There are ten paragraphs of this, and at the end Stephen Greenblatt concludes:
“The laughter that is expressed in this passage has a philosophical point. Once you take seriously the claim that God’s providence extends to the fall of a sparrow and the number of hairs on your head, there is virtually no limit — from the agitated dust motes in a beam of sunlight to the planetary conjunctions incurring in the heavens above. ‘Oh Mercury,’ Sophia says pityingly, ‘you have a lot to do.’ Sophia grasps that it would take billions of tongues to describe all that must happen even in a single moment in a tiny village in the Campania. At this rate, no one could envy poor Jove. But then Mercury admits that the whole thing does not work that way. There is no artifice or God standing outside the universe barking commands, meting out rewards and punishments, determining everything. The whole idea is absurd. There is an order in the universe, but it is one built into the nature of things — into the matter that composes everything from stars to men to bedbugs. Nature is not an abstract capacity, but a generative mother, bringing forth everything that exists. We have, in other words, entered the Lucretian universe.”
So what we’re setting up here — what we began to set up with our discussion of the Velleius section of On the Nature of the Gods — is a deep contrast between these widely discordant views of the gods. You have this old tradition — in many ways the oldest tradition — that the gods created us, created the world we’re living in, that they order things for their benefit and for our benefit, and that what we owe them in return is our praise, our worship, and our loyalty. And then you have this Epicurean view, which is quite different.
The view is that nature manages everything of her own accord — that the generative capacity of the atoms flowing through the infinite void is sufficient in and of itself to produce everything that we see around us, and that there is no need for a craftsman-god in his workshop to accomplish all the things that happen in nature. And indeed, if it were left to a god to handle everything that happens in nature, it would be far too much work for him. It shows a wide divergence of opinion, and I think it’s a very interesting one.
Cassius: Joshua, you’ve closed on what I think is really the most important point, and I’m going to have to repeat it because it has to be emphasized. Cotta is an Academic Skeptic, Balbus is a Stoic. They are representative of two of the largest philosophical groups of Cicero’s time. You don’t have the Christians represented at that particular time — they weren’t there yet. But the bottom line is that every philosophical position other than the Epicurean is essentially supernaturally based. They can talk about all the ambiguities they wish, but in the end of the day they are all arguing that everything we see around us was created and is maintained and supervised by supernatural forces.

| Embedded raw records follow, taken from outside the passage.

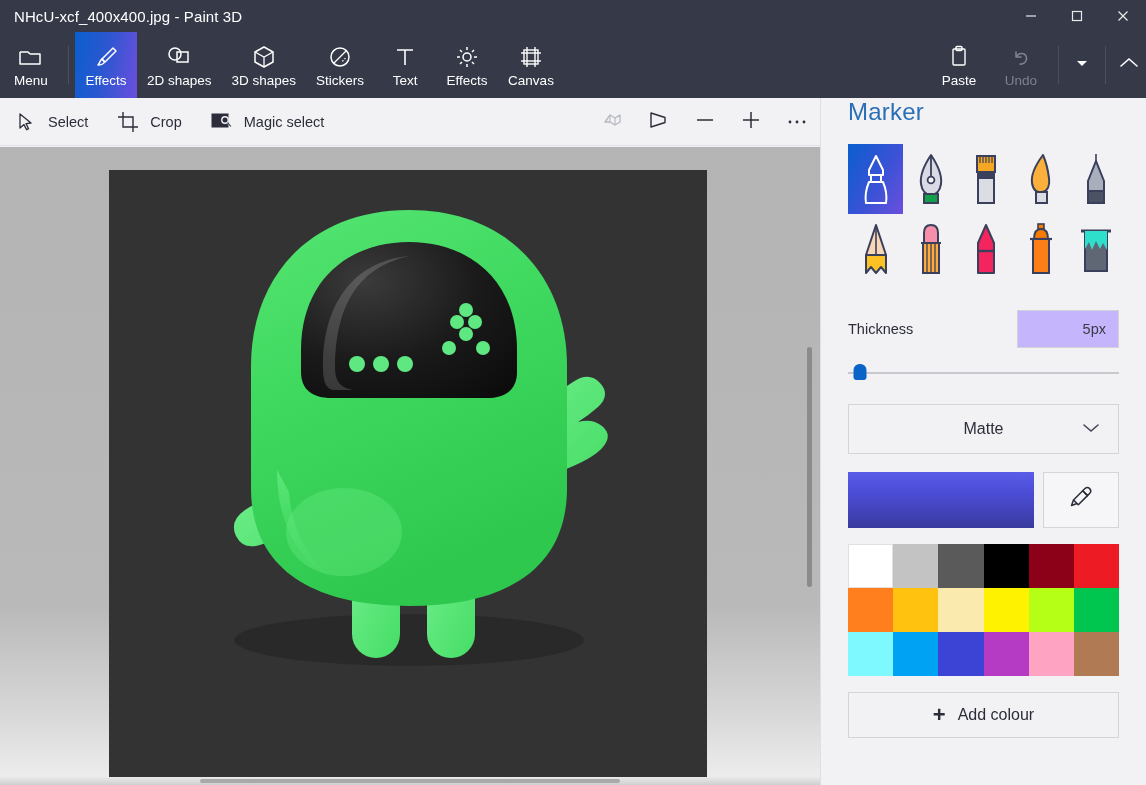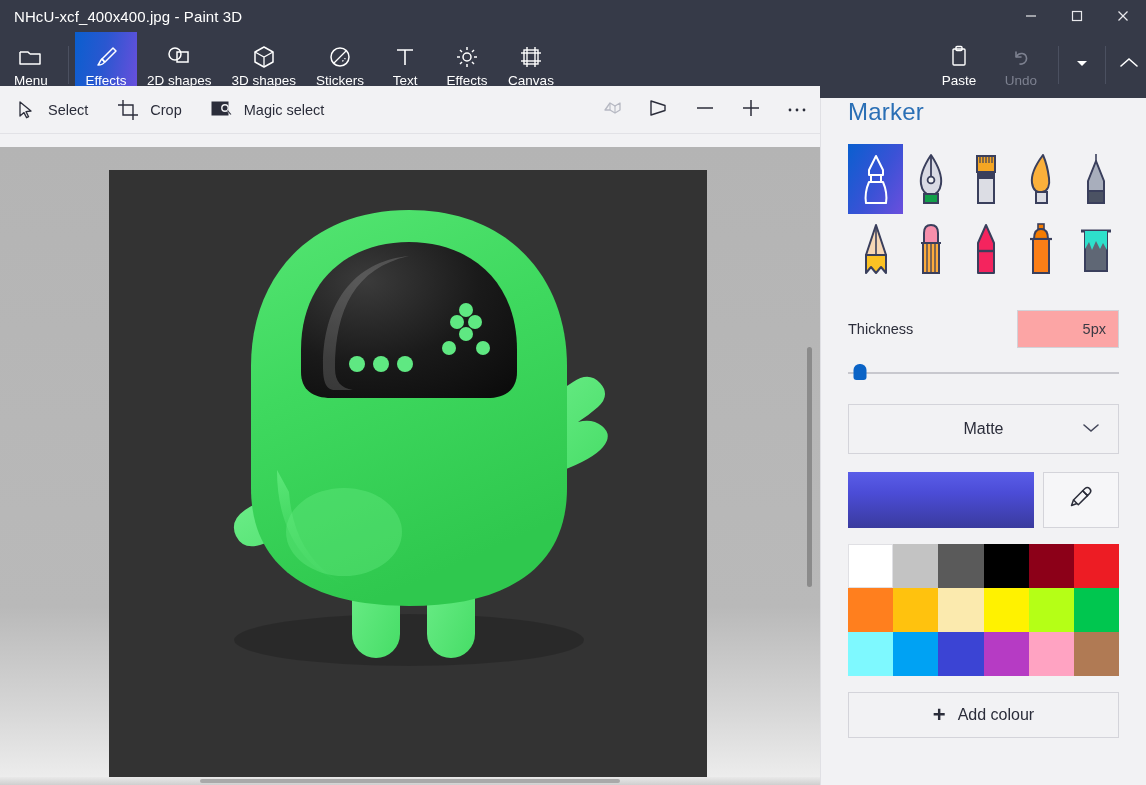--- a/index.html
+++ b/index.html
@@ -52,7 +52,7 @@
 
   
   .subbar {
-    position: absolute; left: 0; top: 86px; width: 820px; height: 48px;
+    position: absolute; left: 0; top: 98px; width: 820px; height: 48px;
     background: #f2f2f4; display: flex; align-items: center;
     border-bottom: 1px solid #e2e2e6;
   }

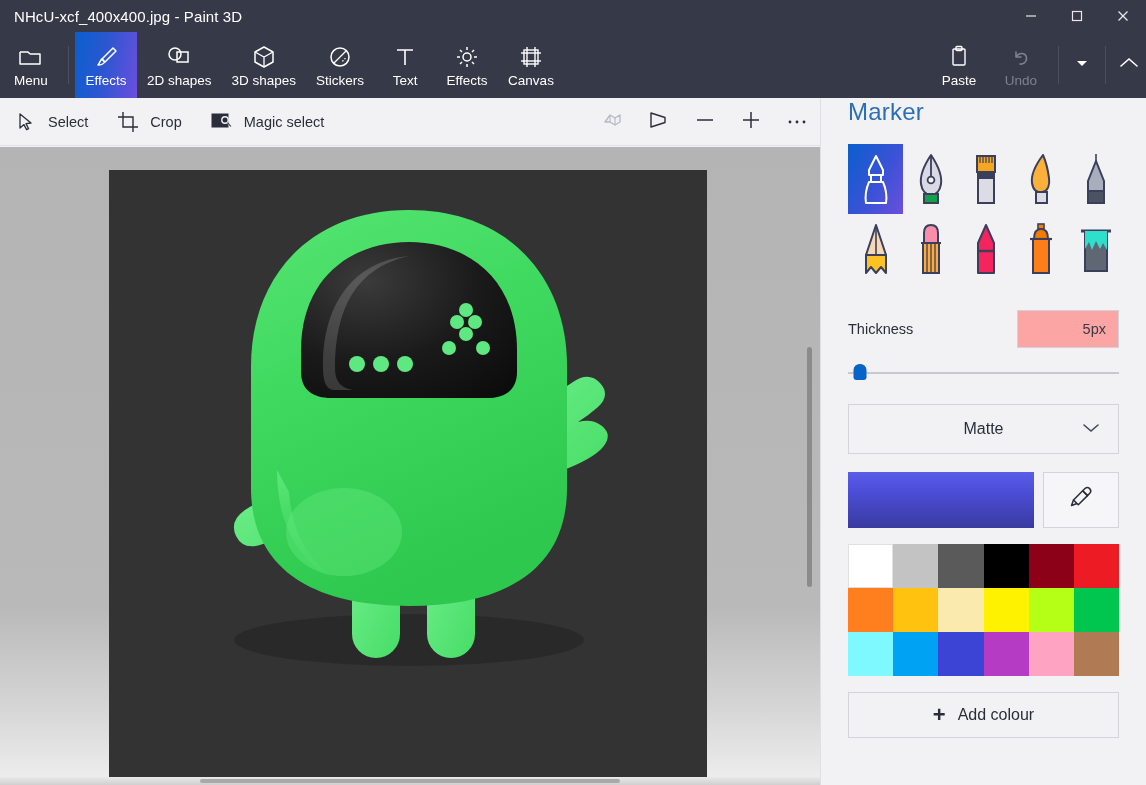--- a/index.html
+++ b/index.html
@@ -114,7 +114,7 @@
   .row-thick { display: flex; align-items: center; justify-content: space-between; margin-top: 4px; }
   .thick-label { font-size: 14.5px; color: #2b2d3a; }
   .thick-box {
-    width: 102px; height: 38px; background: #fca5a5; border: 1px solid #d2d2d8;
+    width: 102px; height: 38px; background: #c4b5fd; border: 1px solid #d2d2d8;
     display: flex; align-items: center; justify-content: flex-end; padding-right: 12px;
     font-size: 14.5px; color: #3a3a44;
   }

So when they want to spend all their time ridiculing what language an Epicurean god might speak, that obscures the ultimate issue — which is that the Epicureans have already established at the very beginning of their physics that, just as you said, Joshua, it is the atoms moving through the void that have a generative capacity bringing into existence everything that we see.
Now, sometimes I have a habit of saying that it’s nature that does this, and certainly that is correct. But even that strikes me at this moment as being a little bit broad, because the Stoics love to deify nature and say that nature is God — that nature is intelligent and doing all these things — and they try to confuse those concepts together as if we can talk about nature as if it is an intelligent deity. But the real answer is not that nature brings everything into existence in an ambiguous supernatural way. It is that nature — meaning the atoms and the void, and their properties and their motions, and the ways they can come together and cannot come together — it is the atoms and the void that bring everything into existence, and not anything supernatural whatsoever.
So what you’ve just read is really the ultimate issue — more important probably than any other thing in Epicurean philosophy to keep in mind: the universe operates through the atoms and void. It does not operate chaotically in the sense that anything goes, anything is possible. It operates according to what the atoms combining and interacting with each other allow to be possible.
So that issue of the gods not being responsible for the creation, maintenance, and supervision of the universe is the number-one foundation of this entire discussion — the great dividing line between Epicurus and the other philosophers.
Once you get past the understanding that the universe operates through the atoms and void and not through the control of a deity, you still have a huge question: what role do the gods play? The Epicureans have written gods out of the creation of the universe, the maintenance of the universe, the supervision of the universe. And to add insult to injury — from Cotta’s or Balbus’s point of view — they’ve not only written the gods out of creation and supervision, but they’ve ascribed to the gods a character of slothfulness, basically inactivity, idleness, doing nothing. That is not only an insult to the gods from their point of view, but it creates a pattern or standard of divine life that is awful for men to consider as something they should emulate. Because as Cotta says here, it encourages men to be lazy — it teaches them that even the least labor is incompatible with the best life.
So I think virtually everyone who listens to this podcast regularly is very familiar and comfortable with the idea that the operation of the universe is carried out through the atoms and the void and these totally natural principles without any supernatural supervision. But you can take this down the line of either what we call the realist or the idealist interpretation. We do know that Epicurus held that there are gods of a certain type that are important to his philosophy and to humans to think about. And so when Cotta raises this question of — okay, let’s just talk about gods, never mind whether they created the universe — he says: “Be that as you would have it.” If we suppose the deity is in such an inactive state, then we’ve got this problem in your philosophy that’s very similar to the problem we have with your placing the focus on pleasure.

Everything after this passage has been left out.